Boone squelches that idiotic idea immediately, and then moves to
integrate his team as effectively as one might want to see society itself
integrated, to emphasize ability and merit over skin color. At preseason camp,
he forces black and white to room together. He demands that each player
interview teammates of other races so that they can come to know each other on
a personal level. And then, in the film's corniest, least successful, most
cloying passage (even if it happened!), music swirling to alert us to the
proper emotional pitch, Coach Boone takes his team to the Gettysburg
battlefield and delivers a speech about fighting ancient wars or joining
together to move to a new and better place.
The abiding problem of Remember the Titans first manifests
itself in the Gettysburg scene. The players respond as Boone hopes. But the
movie can't end because the season hasn't even begun. And so the film's fitful
narrative delivers a machine-gun series of additional crises. A star white
player (Ryan Hurst) and a star black player (Wood Harris) don't like each
other, partially because of race, partially because of ego. But they become
best friends and enforcers of a racial cease fire that seems to undercut
earlier scenes that suggest the players have put race behind them.
The white player's girlfriend (Kate Bosworth) dumps him because of
his cross-racial friendships. But eventually, the girlfriend comes to the see
the error of her ways. This happens off screen, so we don't know what causes
her change of heart. Racist school board officials plot to fire Boone if he
loses even a single game, surely a lunatic conspiracy, but one the film asks us
to take seriously. A recalcitrant white offensive linesman refuses to block
for a gifted black running back. Outrageously, the film fails to address
why, then, Boone lets him play so much as one down, much less start deep into
the season. Boone and Yoast have widely divergent coaching styles, each with
its strengths and weaknesses. They have to learn to rely on each other. The
film is so mechanistic in its black-and-white give and take that at a
critical juncture, Yoast has to accept some of Boone's ideas about defense, and
Boone has to let Yoast suggest some offensive strategy.
Then in the playoffs, racist white referees try to steal a Titan
victory in a rainstorm of yellow penalty flags. Such things have happened,
of course. Basketball refs gave the Russians three different tries at a last
shot< so they could wrench the gold medal away from the Americans at the 1972
Olympics. Throughout the Cold War, Eastern- bloc judges consistently and
ruthlessly gave higher gymnastics, figure skating and diving scores to
athletes from communist countries. So perhaps the real T.C. Williams Titans did
have to overcome biased officiating. But the staging here is entirely
unconvincing. And the manner in which the officials are ultimately
forced to relent is nothing short of ludicrous.

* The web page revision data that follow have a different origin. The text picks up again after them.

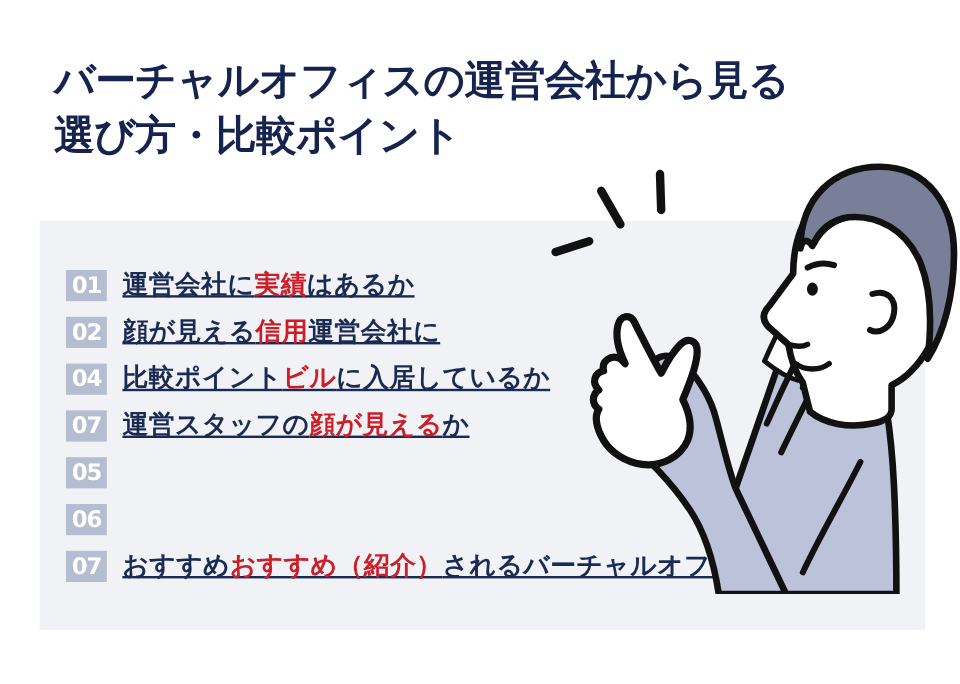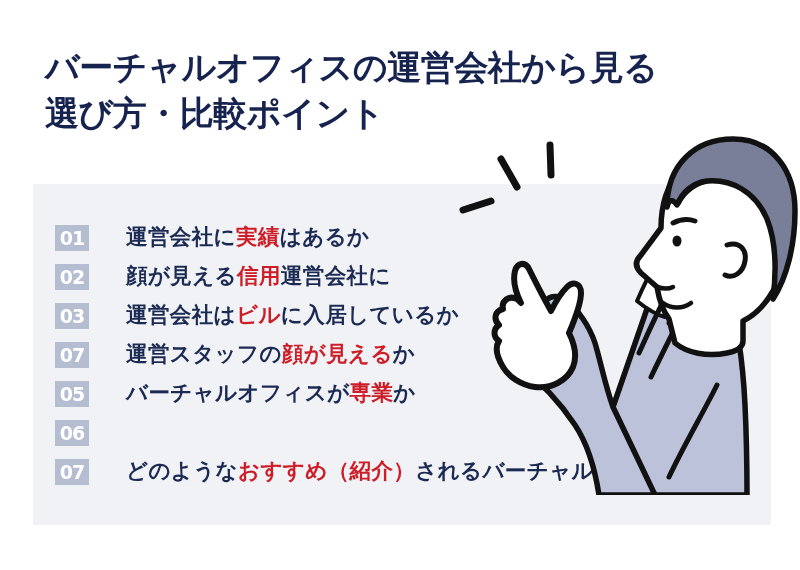--- a/index.html
+++ b/index.html
@@ -44,7 +44,6 @@
     align-items:center;
     height:39px;
     margin-bottom:0px;
-    gap:24px;
   }
   .badge{
     width:34px;height:26px;

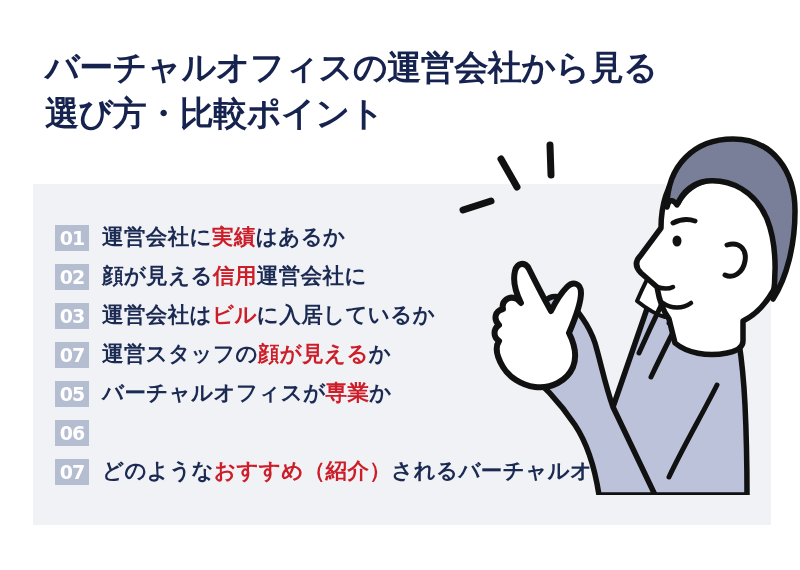--- a/index.html
+++ b/index.html
@@ -66,6 +66,7 @@
     letter-spacing:0.4px;
     white-space:nowrap;
     line-height:1;
+    text-decoration:underline;
   }
   .rowtext .hl{ color:#cc1d28; }
 

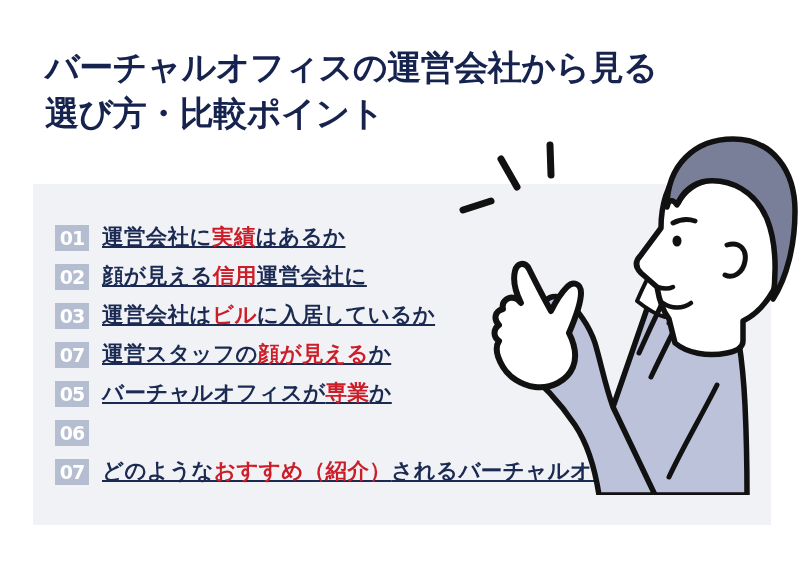--- a/index.html
+++ b/index.html
@@ -98,7 +98,7 @@
         <div class="rowtext"><span>顔が見える</span><span class="hl">信用</span><span>運営会社に</span></div>
       </div>
       <div class="row">
-        <div class="badge">03</div>
+        <div class="badge">04</div>
         <div class="rowtext"><span>運営会社は</span><span class="hl">ビル</span><span>に入居しているか</span></div>
       </div>
       <div class="row">

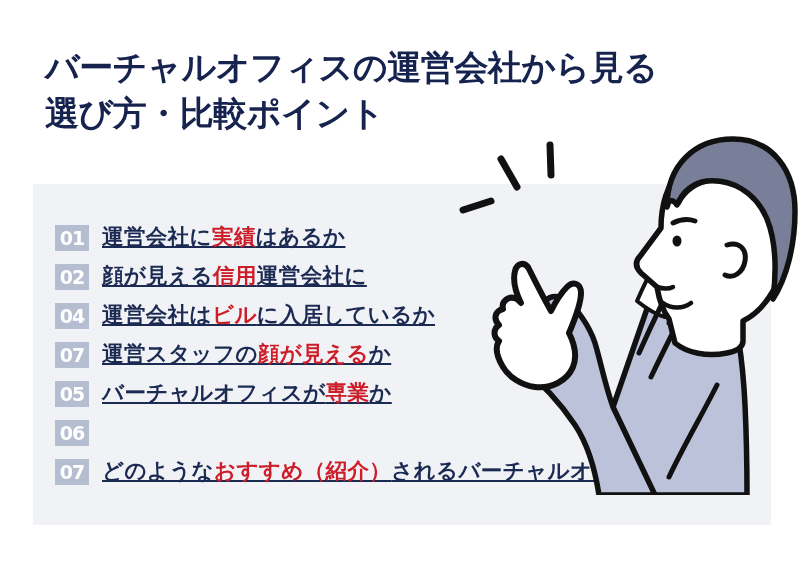--- a/index.html
+++ b/index.html
@@ -99,7 +99,7 @@
       </div>
       <div class="row">
         <div class="badge">04</div>
-        <div class="rowtext"><span>運営会社は</span><span class="hl">ビル</span><span>に入居しているか</span></div>
+        <div class="rowtext"><span>比較ポイント</span><span class="hl">ビル</span><span>に入居しているか</span></div>
       </div>
       <div class="row">
         <div class="badge">07</div>

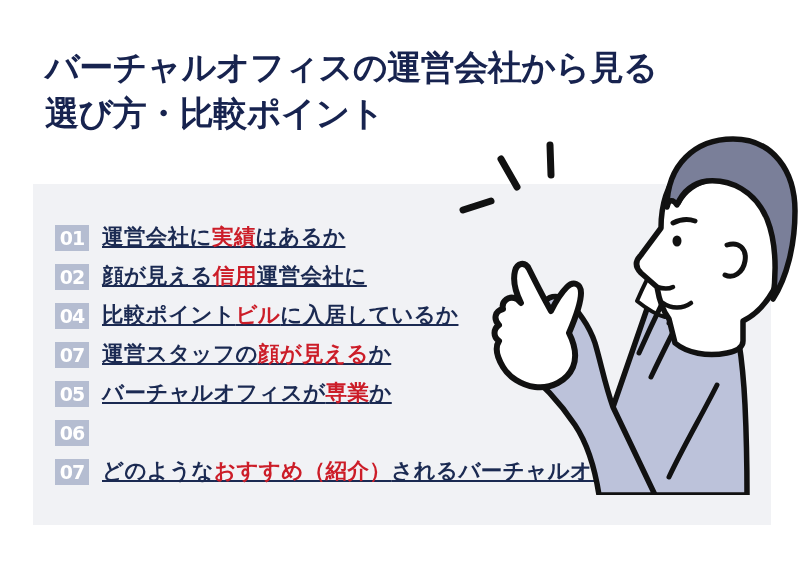--- a/index.html
+++ b/index.html
@@ -107,7 +107,6 @@
       </div>
       <div class="row">
         <div class="badge">05</div>
-        <div class="rowtext"><span>バーチャルオフィスが</span><span class="hl">専業</span><span>か</span></div>
       </div>
       <div class="row">
         <div class="badge">06</div>

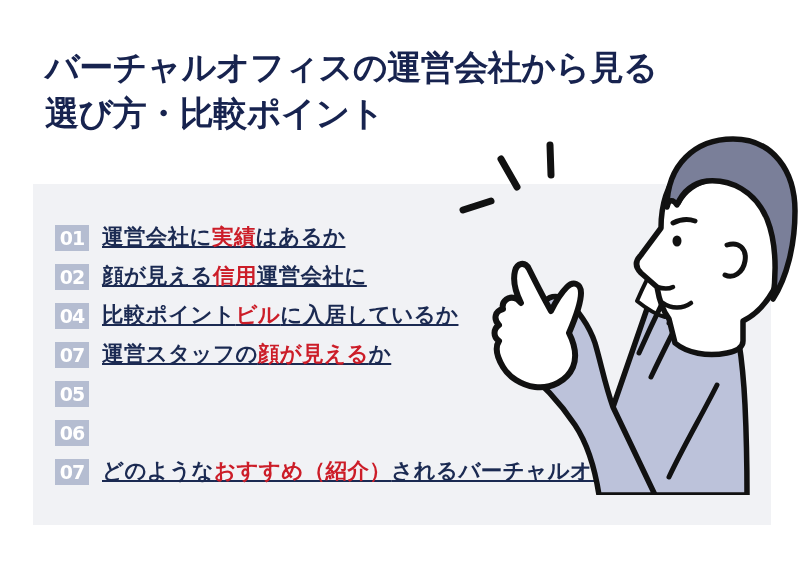--- a/index.html
+++ b/index.html
@@ -113,7 +113,7 @@
       </div>
       <div class="row">
         <div class="badge">07</div>
-        <div class="rowtext"><span>どのような</span><span class="hl">おすすめ（紹介）</span><span>されるバーチャルオフィスか</span></div>
+        <div class="rowtext"><span>おすすめ</span><span class="hl">おすすめ（紹介）</span><span>されるバーチャルオフィスか</span></div>
       </div>
     </div>
 

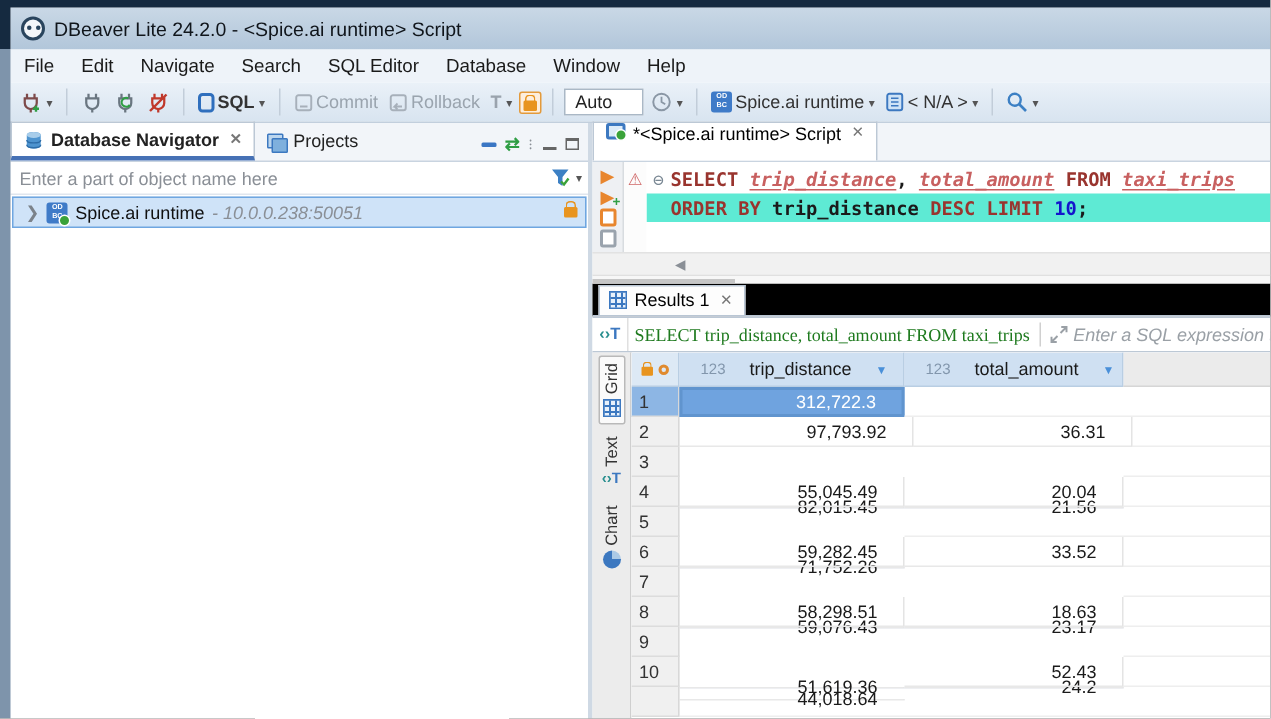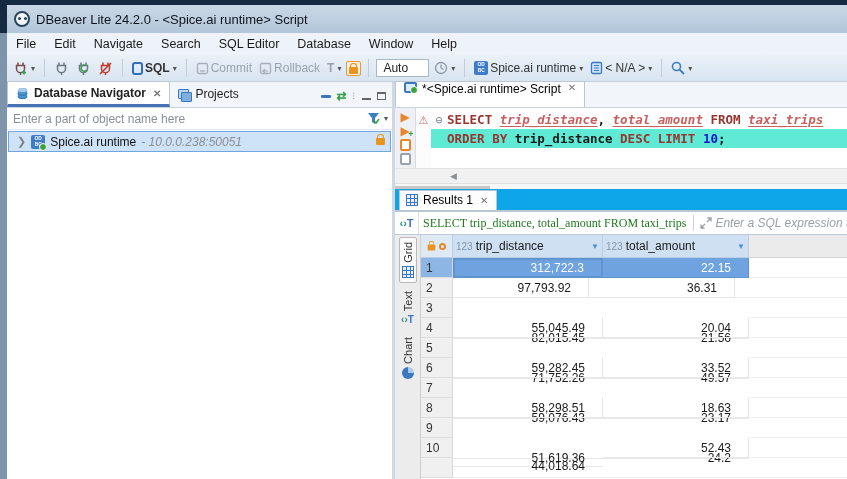--- a/index.html
+++ b/index.html
@@ -87,7 +87,7 @@
   .edit-split::before { content:""; position:absolute; left:0; top:2px; width:95px; height:3px; background:#c6c6c6; }
 
   
-  .res-tabbar { height:22px; border-bottom:1px solid #b9c6d4; display:flex; align-items:flex-end; padding-left:4px; font-size:12px; background:#0ea5e9; flex:0 0 auto; }
+  .res-tabbar { height:22px; border-bottom:1px solid #b9c6d4; display:flex; align-items:flex-end; padding-left:4px; font-size:12px; background:#000000; flex:0 0 auto; }
   .rtab { display:flex; align-items:center; gap:5px; padding:2px 8px 3px 6px; background:#fdfdfd; border:1px solid #b9c6d4; border-bottom:none; }
   .gicon { width:12px; height:12px; border:1px solid #3c78c0; background-color:#e8f1fb;
     background-image:repeating-linear-gradient(to right, transparent 0 3px, #3c78c0 3px 4px), repeating-linear-gradient(to bottom, transparent 0 3px, #3c78c0 3px 4px); }

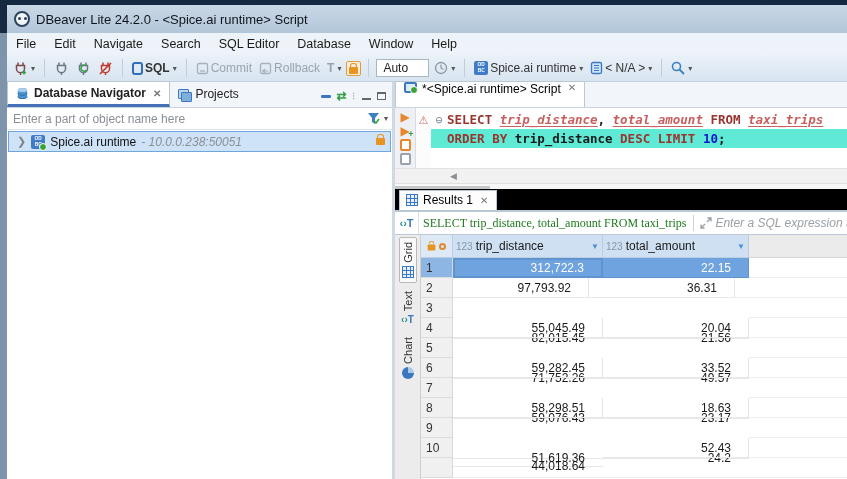--- a/index.html
+++ b/index.html
@@ -112,7 +112,7 @@
   .ghead { display:flex; height:23px; }
   .gcorner { width:32px; background:#dde9f5; border-right:1px solid #b9cee3; border-bottom:1px solid #b9cee3; display:flex; align-items:center; justify-content:center; gap:3px; flex:0 0 auto; }
   .ring { width:7px; height:7px; border:2px solid #e08a2e; border-radius:50%; }
-  .hcell { background:#cfe0f2; border-right:1px solid #b9cee3; border-bottom:1px solid #b9cee3; display:flex; align-items:center; padding:0 3px; gap:3px; flex:0 0 auto; }
+  .hcell { background:#cfe0f2; border-right:1px solid #b9cee3; border-bottom:1px solid #b9cee3; display:flex; align-items:center; padding:0 14px; gap:16px; flex:0 0 auto; }
   .hprefix { color:#8296ac; font-size:10px; }
   .hname { color:#1a1a1a; }
   .hsort { margin-left:auto; color:#4a90d9; font-size:8px; }

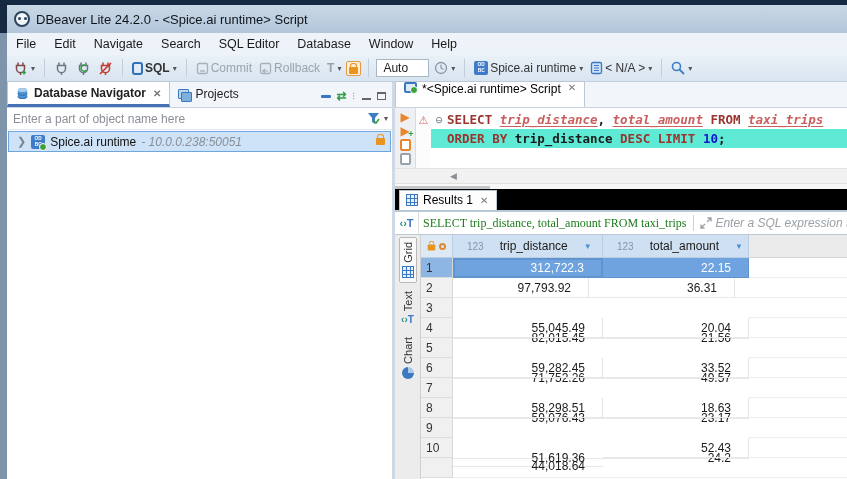--- a/index.html
+++ b/index.html
@@ -367,7 +367,6 @@
                 <div class="grow selected">
                   <div class="gnum">1</div>
                   <div class="gcell focused" style="width: 150px;">312,722.3</div>
-                  <div class="gcell" style="width: 146px;">22.15</div>
                   <div class="gfill"></div>
                 </div>
                 <div class="grow">

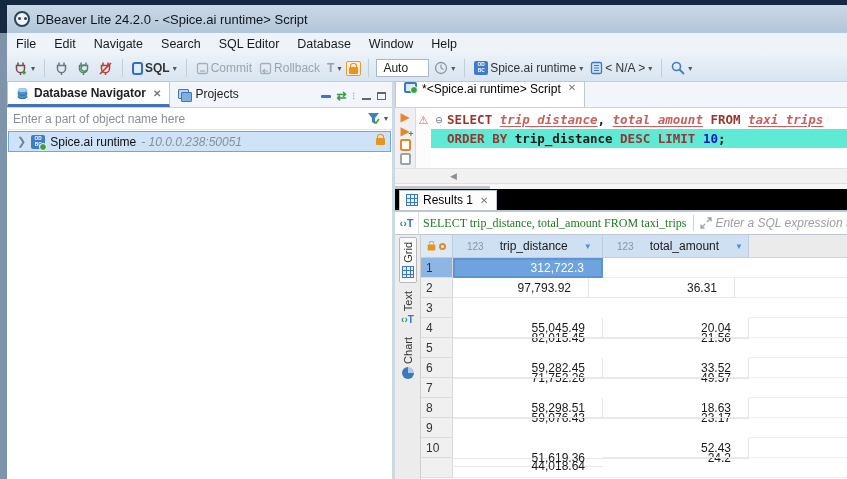--- a/index.html
+++ b/index.html
@@ -371,7 +371,7 @@
                 </div>
                 <div class="grow">
                   <div class="gnum">2</div>
-                  <div class="gcell" style="width: 136px;">97,793.92</div>
+                  <div class="gcell" style="width: 156px;">97,793.92</div>
                   <div class="gcell" style="width: 146px;">36.31</div>
                   <div class="gfill"></div>
                 </div>

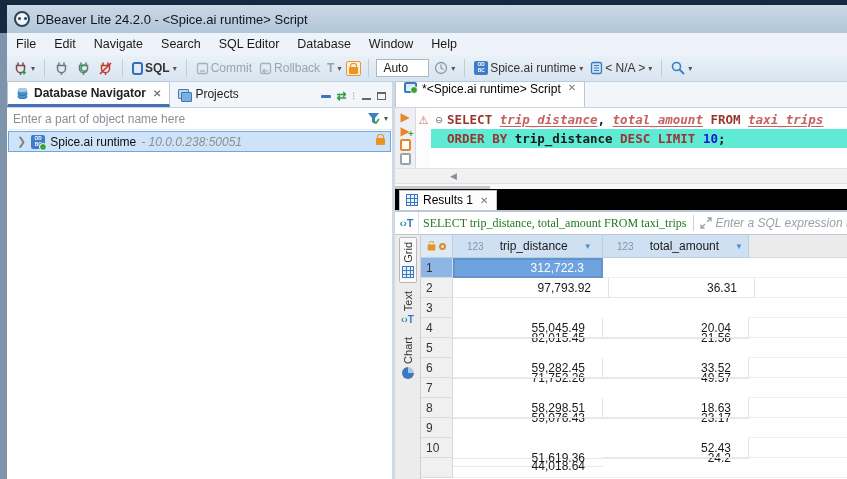--- a/index.html
+++ b/index.html
@@ -390,7 +390,6 @@
                 <div class="grow striped">
                   <div class="gnum">5</div>
                   <div class="gcell" style="width: 150px;">71,752.26</div>
-                  <div class="gcell" style="width: 146px;">49.57</div>
                   <div class="gfill"></div>
                 </div>
                 <div class="grow">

Writer Howard says that he was motivated to write the screenplay
for Remember the Titans when he moved to Alexandria in the mid-1990s and
found the community a model of racial harmony. Eventually, he concluded that
the success of a high school football team three decades earlier was a central
reason why. In short, Howard seems to have had the best of motives for
developing this project, and despite his script's considerable flaws, the film
deserves approbation for its fundamental themes.
I can't help but wonder, though, how Howard's initial script
changed once it was bought by Jerry Bruckheimer, producer of such ham-handed
fare as Gone in 60 Seconds and Con Air. From Flashdance to
Top Gun to The Rock, Bruckheimer is
a filmmaker who emphasizes
glitz over substance, flash over cohesion and bottom line over all. Whatever
Howard's original vision, in Bruckheimer's producing hands Remember the
Titans is finally just a traditional sports film headed for the big
championship game. That formula can be made to work as it does in the original
Rocky and in Hoosiers and in Breaking Away. But it
works in those films because we have such deep investments in the
characters. In the final analysis, Remember the Titans spends too
much time on the field and too little time on the heart.